* What you are asked to do
Set down the records exactly as they stand, except for any pictures, which you should omit.

(Data records)
____

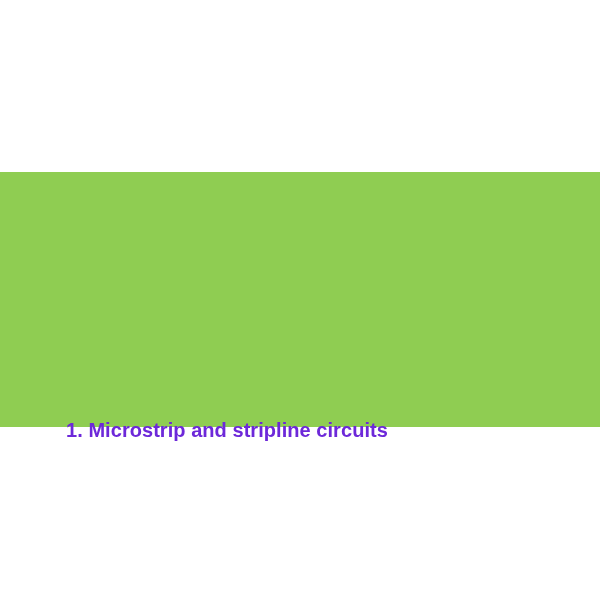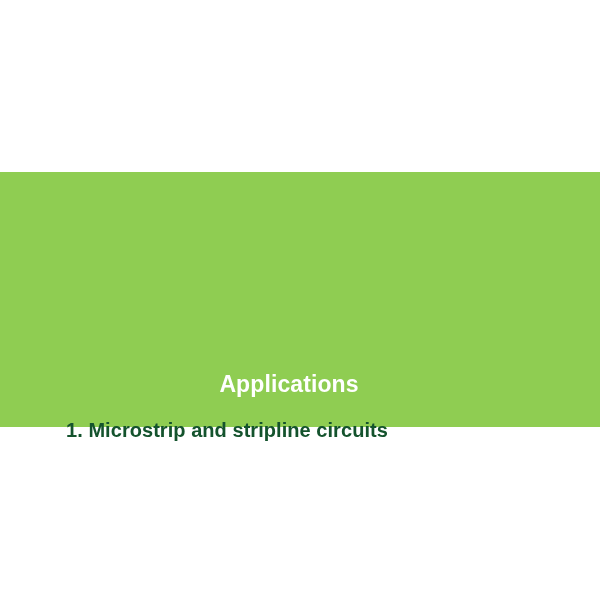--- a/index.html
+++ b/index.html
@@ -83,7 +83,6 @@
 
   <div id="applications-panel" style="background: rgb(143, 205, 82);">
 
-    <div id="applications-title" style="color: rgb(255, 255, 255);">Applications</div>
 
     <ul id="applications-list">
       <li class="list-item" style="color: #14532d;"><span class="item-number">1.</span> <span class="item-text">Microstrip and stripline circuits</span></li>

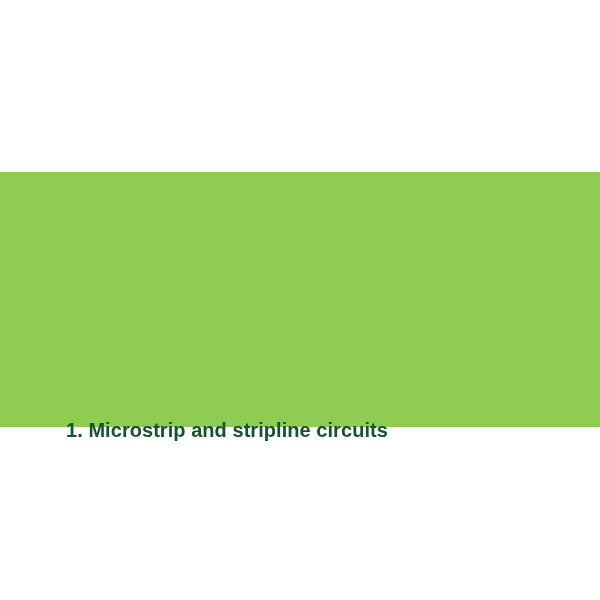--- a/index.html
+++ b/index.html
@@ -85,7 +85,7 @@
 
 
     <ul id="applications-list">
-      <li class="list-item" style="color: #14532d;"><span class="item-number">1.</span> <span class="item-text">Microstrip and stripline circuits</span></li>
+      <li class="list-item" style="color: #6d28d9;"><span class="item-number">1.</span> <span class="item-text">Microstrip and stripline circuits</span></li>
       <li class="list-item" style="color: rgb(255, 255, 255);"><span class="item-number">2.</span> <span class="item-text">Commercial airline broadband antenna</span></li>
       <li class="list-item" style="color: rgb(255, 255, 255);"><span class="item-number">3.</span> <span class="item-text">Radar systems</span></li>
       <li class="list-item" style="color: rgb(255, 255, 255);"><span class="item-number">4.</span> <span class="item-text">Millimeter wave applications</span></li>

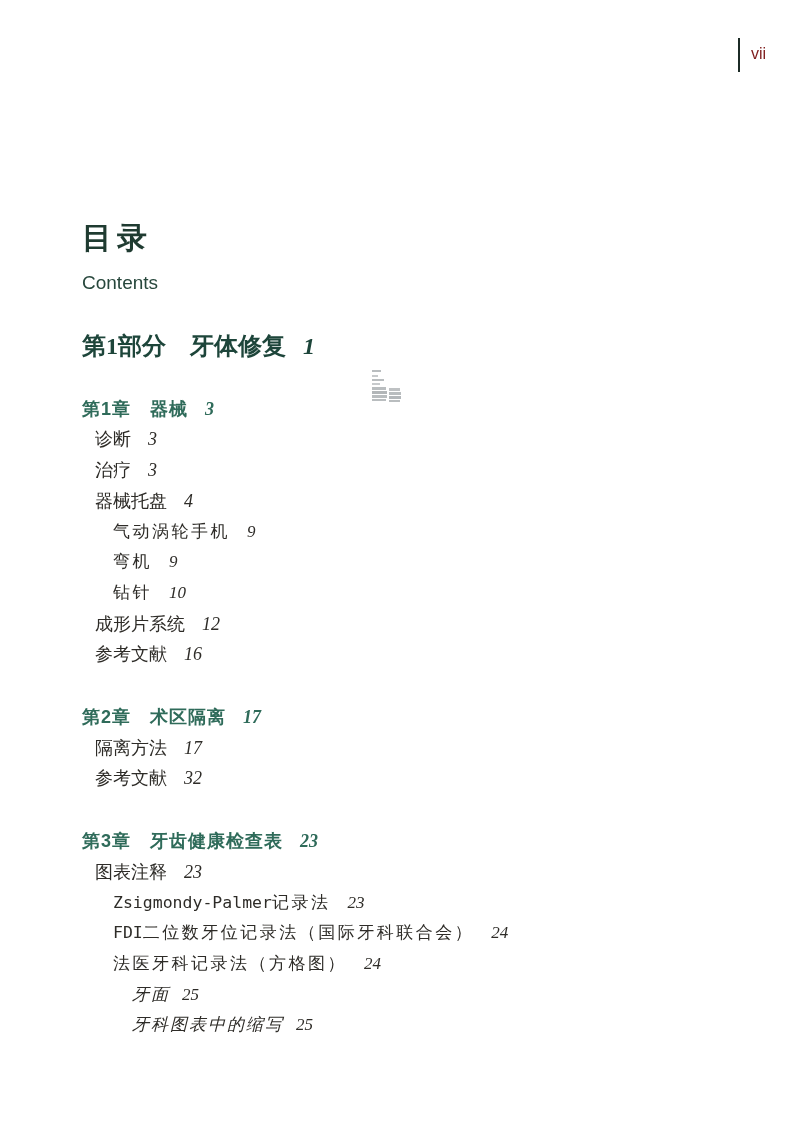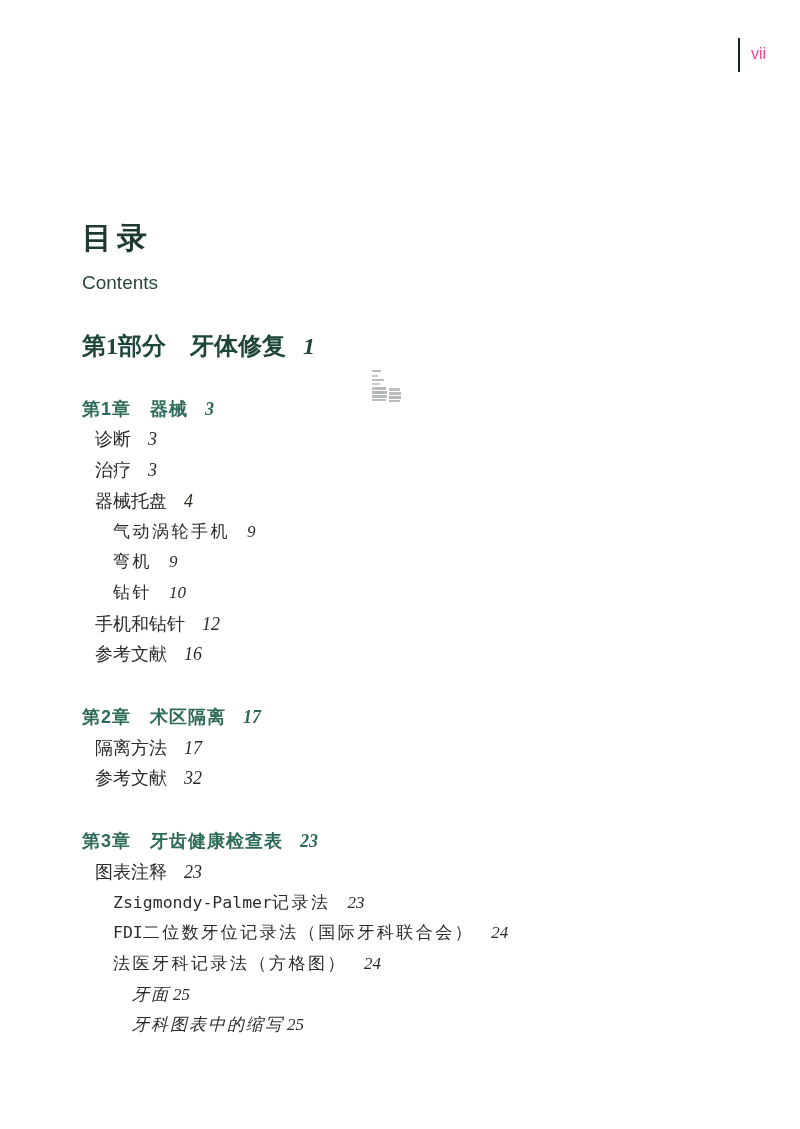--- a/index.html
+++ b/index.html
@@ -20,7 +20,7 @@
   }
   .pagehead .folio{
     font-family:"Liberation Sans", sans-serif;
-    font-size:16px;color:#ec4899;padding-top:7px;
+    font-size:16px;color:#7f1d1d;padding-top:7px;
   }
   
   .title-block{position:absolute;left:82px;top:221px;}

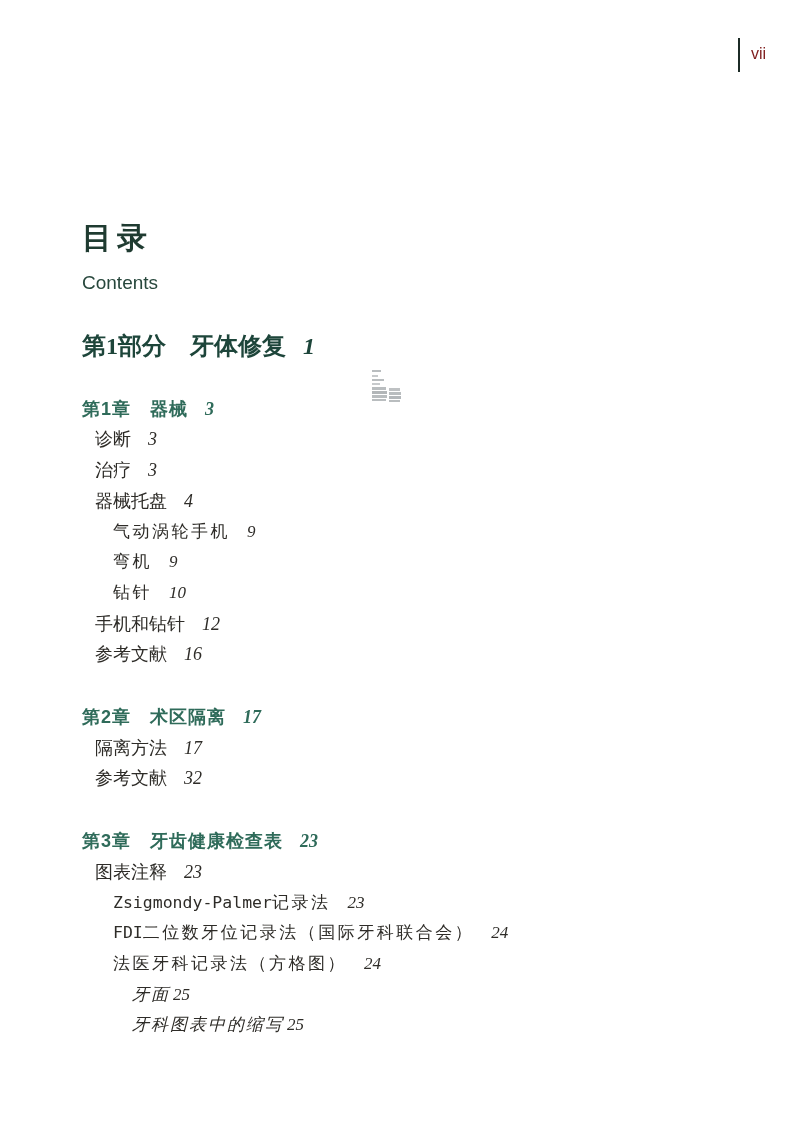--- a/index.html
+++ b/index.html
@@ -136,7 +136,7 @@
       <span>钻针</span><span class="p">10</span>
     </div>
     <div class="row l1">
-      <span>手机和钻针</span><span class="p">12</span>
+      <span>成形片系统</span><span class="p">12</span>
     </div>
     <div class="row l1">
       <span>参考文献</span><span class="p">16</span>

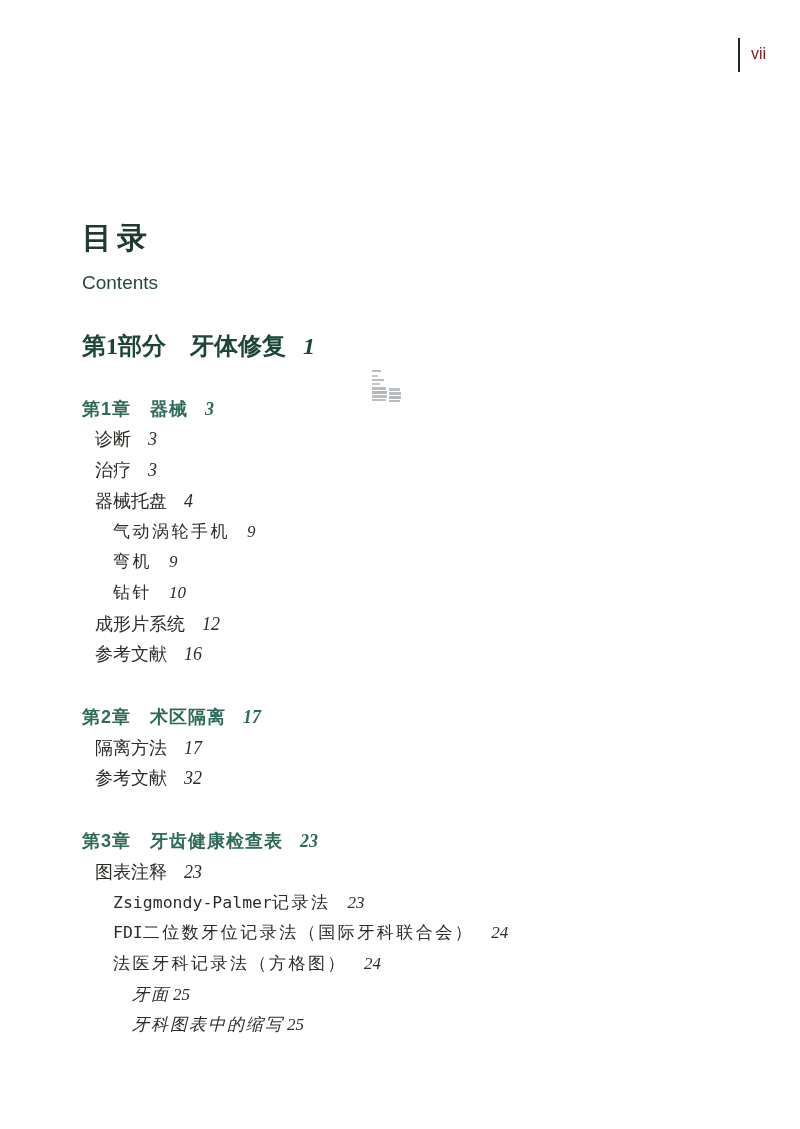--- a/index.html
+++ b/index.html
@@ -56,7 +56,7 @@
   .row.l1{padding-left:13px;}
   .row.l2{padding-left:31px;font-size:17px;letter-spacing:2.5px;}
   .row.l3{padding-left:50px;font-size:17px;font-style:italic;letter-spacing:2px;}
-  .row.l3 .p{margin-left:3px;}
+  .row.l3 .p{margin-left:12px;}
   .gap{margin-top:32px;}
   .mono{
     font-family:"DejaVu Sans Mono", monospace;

____

* Answer for the task
--- a/index.html
+++ b/index.html
@@ -83,7 +83,6 @@
 
   <div id="applications-panel" style="background: rgb(143, 205, 82);">
 
-    <div id="applications-title" style="color: rgb(255, 255, 255);">Applications</div>
 
     <ul id="applications-list">
       <li class="list-item" style="color: #14532d;"><span class="item-number">1.</span> <span class="item-text">Microstrip and stripline circuits</span></li>

--- a/index.html
+++ b/index.html
@@ -85,7 +85,7 @@
 
 
     <ul id="applications-list">
-      <li class="list-item" style="color: #14532d;"><span class="item-number">1.</span> <span class="item-text">Microstrip and stripline circuits</span></li>
+      <li class="list-item" style="color: #6d28d9;"><span class="item-number">1.</span> <span class="item-text">Microstrip and stripline circuits</span></li>
       <li class="list-item" style="color: rgb(255, 255, 255);"><span class="item-number">2.</span> <span class="item-text">Commercial airline broadband antenna</span></li>
       <li class="list-item" style="color: rgb(255, 255, 255);"><span class="item-number">3.</span> <span class="item-text">Radar systems</span></li>
       <li class="list-item" style="color: rgb(255, 255, 255);"><span class="item-number">4.</span> <span class="item-text">Millimeter wave applications</span></li>

--- a/index.html
+++ b/index.html
@@ -20,7 +20,7 @@
   }
   .pagehead .folio{
     font-family:"Liberation Sans", sans-serif;
-    font-size:16px;color:#ec4899;padding-top:7px;
+    font-size:16px;color:#7f1d1d;padding-top:7px;
   }
   
   .title-block{position:absolute;left:82px;top:221px;}

--- a/index.html
+++ b/index.html
@@ -136,7 +136,7 @@
       <span>钻针</span><span class="p">10</span>
     </div>
     <div class="row l1">
-      <span>手机和钻针</span><span class="p">12</span>
+      <span>成形片系统</span><span class="p">12</span>
     </div>
     <div class="row l1">
       <span>参考文献</span><span class="p">16</span>

--- a/index.html
+++ b/index.html
@@ -56,7 +56,7 @@
   .row.l1{padding-left:13px;}
   .row.l2{padding-left:31px;font-size:17px;letter-spacing:2.5px;}
   .row.l3{padding-left:50px;font-size:17px;font-style:italic;letter-spacing:2px;}
-  .row.l3 .p{margin-left:3px;}
+  .row.l3 .p{margin-left:12px;}
   .gap{margin-top:32px;}
   .mono{
     font-family:"DejaVu Sans Mono", monospace;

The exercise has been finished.